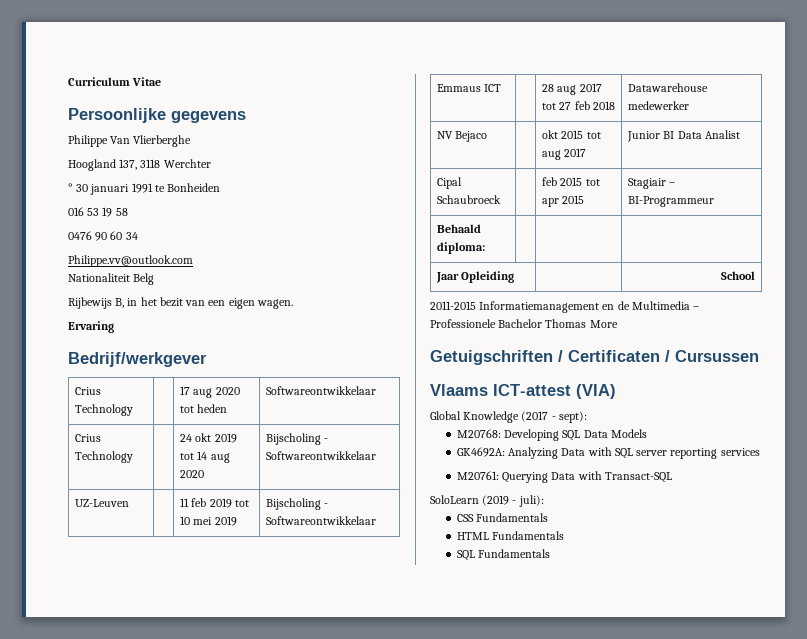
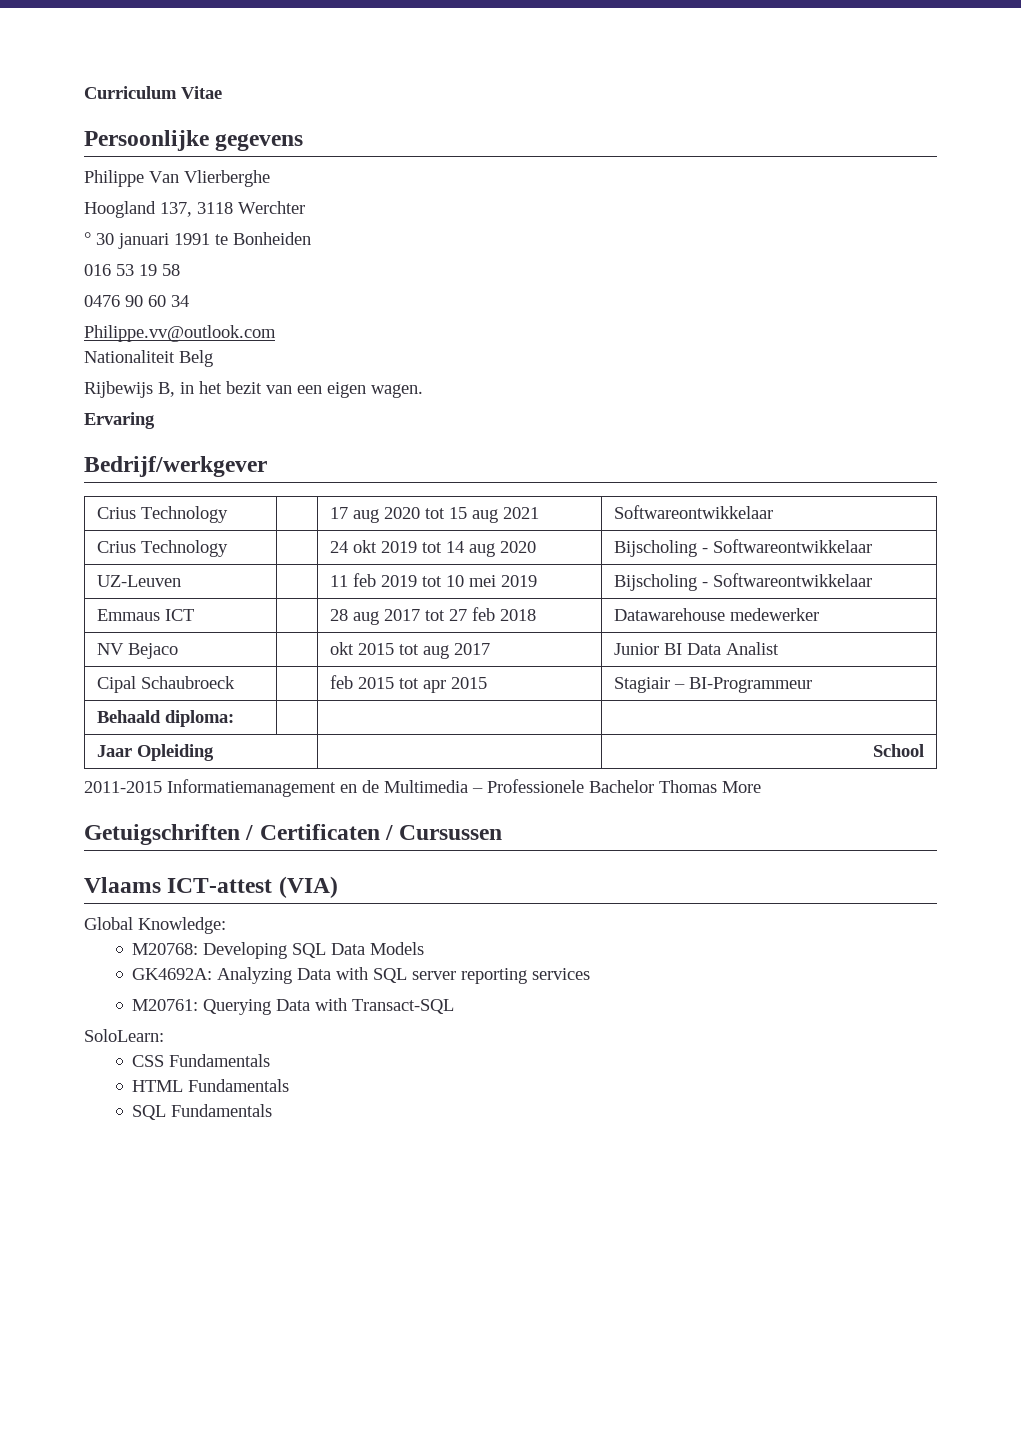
- Crius Technology | | 17 aug 2020 tot heden | Softwareontwikkelaar
+ Crius Technology | | 17 aug 2020 tot 15 aug 2021 | Softwareontwikkelaar
- Global Knowledge (2017 - sept):
+ Global Knowledge:
- SoloLearn (2019 - juli):
+ SoloLearn:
# # # # # # #
--- ASSIGNMENT ---
Looking at the material, work out the number of lines holding "Crius", and write that number alone.

--- TASK SOLUTION ---
2